第3回 子どものケータイ利用を考える全国市民ネットワーク 全国会議 実施レポート

 2012年2月11日、「子どものケータイ利用を考える全国市民ネットワーク全国会議」が東京で開催されました。これは2009年度以降、京都と奈良で一回ずつ開かれている、保護者と地方自治体による自主的な集まり「子どもの携帯電話利用を考える全国市民会議」をさらに発展させたもので、今年度が通算三回目の開催となります。

 今回からは、子どもたちのインターネット利用機器の変化に合わせ、携帯ゲーム機やスマートフォンなどのポータブル端末を「ケータイ」と表現。参加地域・団体数はもちろん、事業者などの傍聴や研究者の参加も増えたことで、さらに充実した学習と交流の機会になりました。

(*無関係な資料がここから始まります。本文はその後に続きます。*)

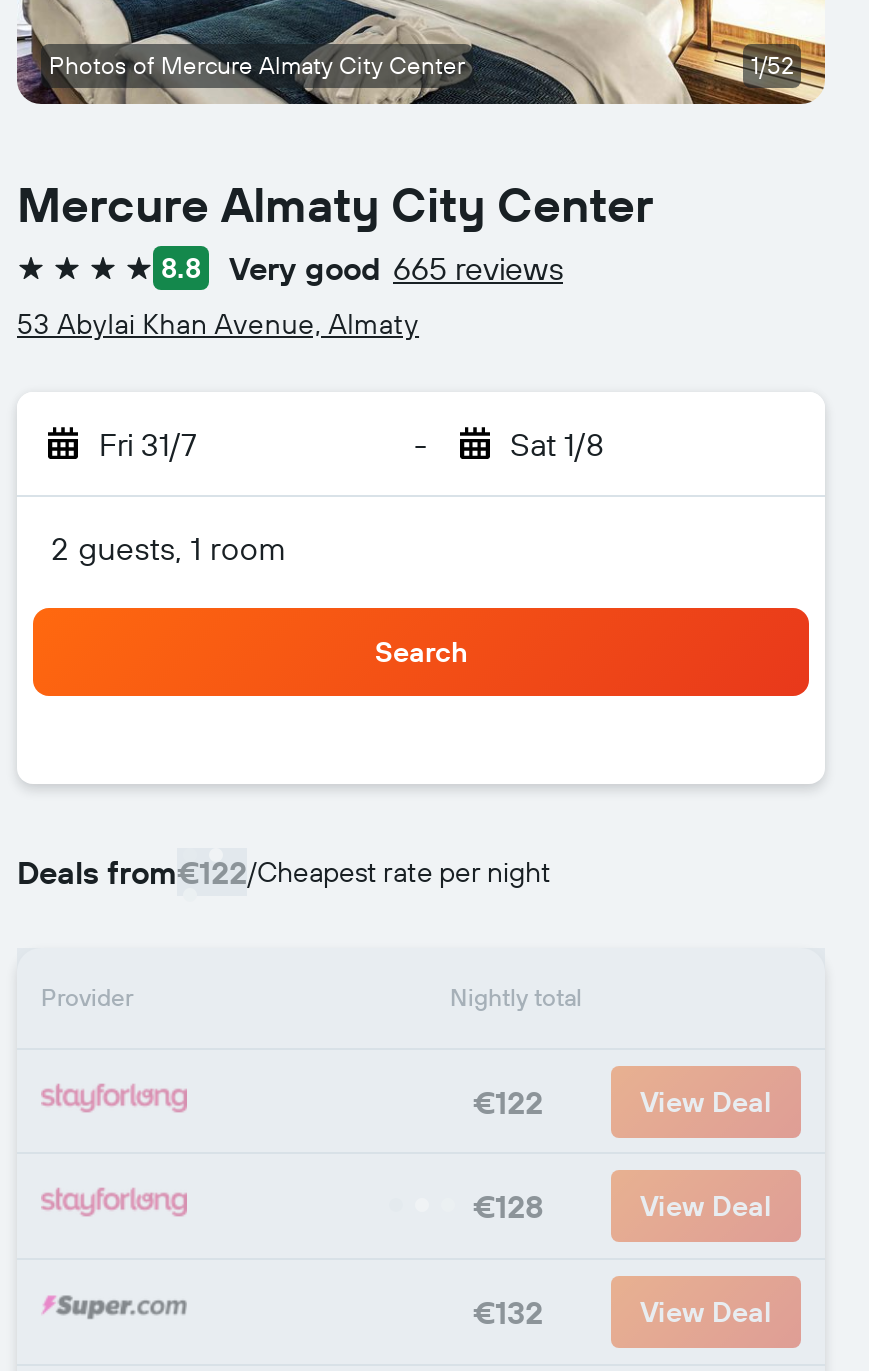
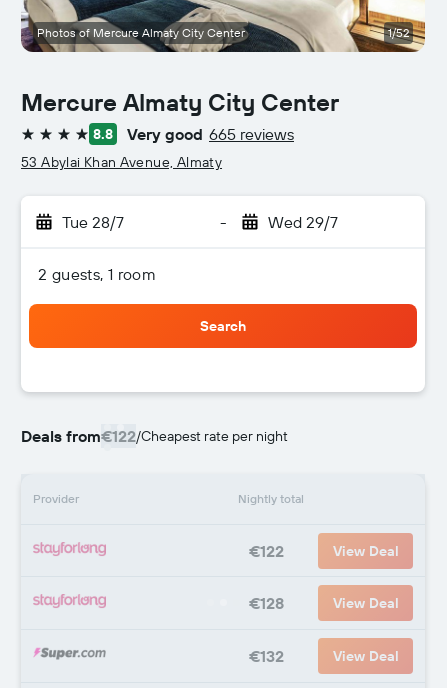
- Fri 31/7
+ Tue 28/7

- Sat 1/8
+ Wed 29/7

 「子どもネット研」は、その活動趣旨に賛同する立場から、昨年度に引き続き、運営への各種協力を行いました。

 

主催 子どものケータイ利用を考える全国市民ネットワーク
ぐんま子どもセーフネット活動委員会
後援 東京都
協力 青少年メディア研究協会
子どもたちのインターネット利用について考える研究会
日時 2012年2月11日(土)10:00〜16:45
場所 東京都渋谷区 子どもの城(東京都渋谷区神宮前) 会議室
来場 子どものインターネット利用についての教育啓発や調査活動を行う各種の団体や、地方自治体の教育委員会・青少年行政担当者など(全国22都府県から計42団体・組織)。
その他、関係事業者や省庁、研究者も傍聴やゲスト参加。合計約200名。

 

当日の様子

講演当日写真1

 会議冒頭の講話では、まず文部科学省スポーツ青少年局から、青少年インターネット環境整備に係る文科省としての取り組み全体像の説明が、また、東京都青少年・治安対策本部からは、携帯電話端末等及び機能の推奨制度についての紹介がありました。
 その後、子どもネット研にて、座長の坂元章(お茶の水女子大学大学院人間文化創成科学研究科教授)が、基調講演を担当いたしました。

 

講演当日写真2

 現在、子どもネット研では第三期調査研究活動として「保護者向けの教育啓発のあり方」の提案とりまとめに取り組んでおり、当日はその検討結果を先取りしてご紹介する形となりました。研究会の現状分析や課題整理への参加者の反応はなかなか良好で、提言の具体的な内容に対しても、活発な質問と意見表明がありました。子どもネット研では、当日いただいた参加者からの意見も反映させた第三期活動報告書を、本年3月には公開する計画です。

 

講演当日写真3

 昼食休憩をはさみ、午後は参加者が二つの会場へと分かれ、「家庭でのフィルタリング選び報告」(進行:ぐんま子どもセーフネット活動委員会)、「学校現場の現状と急がれる今後の取り組み」(進行:茨城県メディア教育指導員連絡会)、「ネットパトロールの取り組み概要と今後の課題」(コーディネーター:弘前大学教育学部大谷良光教授)、「保護者への啓発手法と課題」(進行:広島市電子メディア協議会)という計四つの分科会において、具体的な調査結果の発表や、実践手法の紹介・交流、パネルディスカッションなどが行われました。これら各分科会の中でも、文部科学省児童生徒課や三重県教育委員会事務局、東京都ファミリeルール事務局など、行政関係者からの協力の姿が見られました。

 

講演当日写真4

 なお、子どもネット研では、事務局が「家庭でのフィルタリング選び報告」分科会に、また玉田委員(江戸川大学 メディアコミュニケーション学部 情報文化学科 教授)が、「学校現場の現状と急がれる今後の取り組み」分科会に、それぞれアドバイザーとして参加させていただきました。運営協力のピットクルー株式会社は、「ネットパトロールの取り組み概要と今後の課題」分科会にパネリストとして参加しました。
 その後再び全体会形式に戻り、「地域活動の組織・運営」とのテーマで、NPO法人浜松子どもとメディアリテラシー研究所の事例発表があり、その貴重な知見が共有されました。

 

 最後に、全国市民ネットワークとしての「活動基本方針と今後の取り組み事項」案や、次回会議の開催予定地として広島市が紹介され、満場の参加者による長く熱い一日は、幕を閉じました。

 今回のように、保護者(利用者)の自主的な活動を有識者や行政がバックアップしていく形は、子どもネット研が期待する「新しい公共」の考え方そのものでもあります。また、保護者が地域ごとの多様性を保ちつつ、その知識や能力を高めていくことは、インターネットの健全な発展に欠かせない大切な要素です。子どもネット研では、今後もこのような活動を積極的に応援していきます。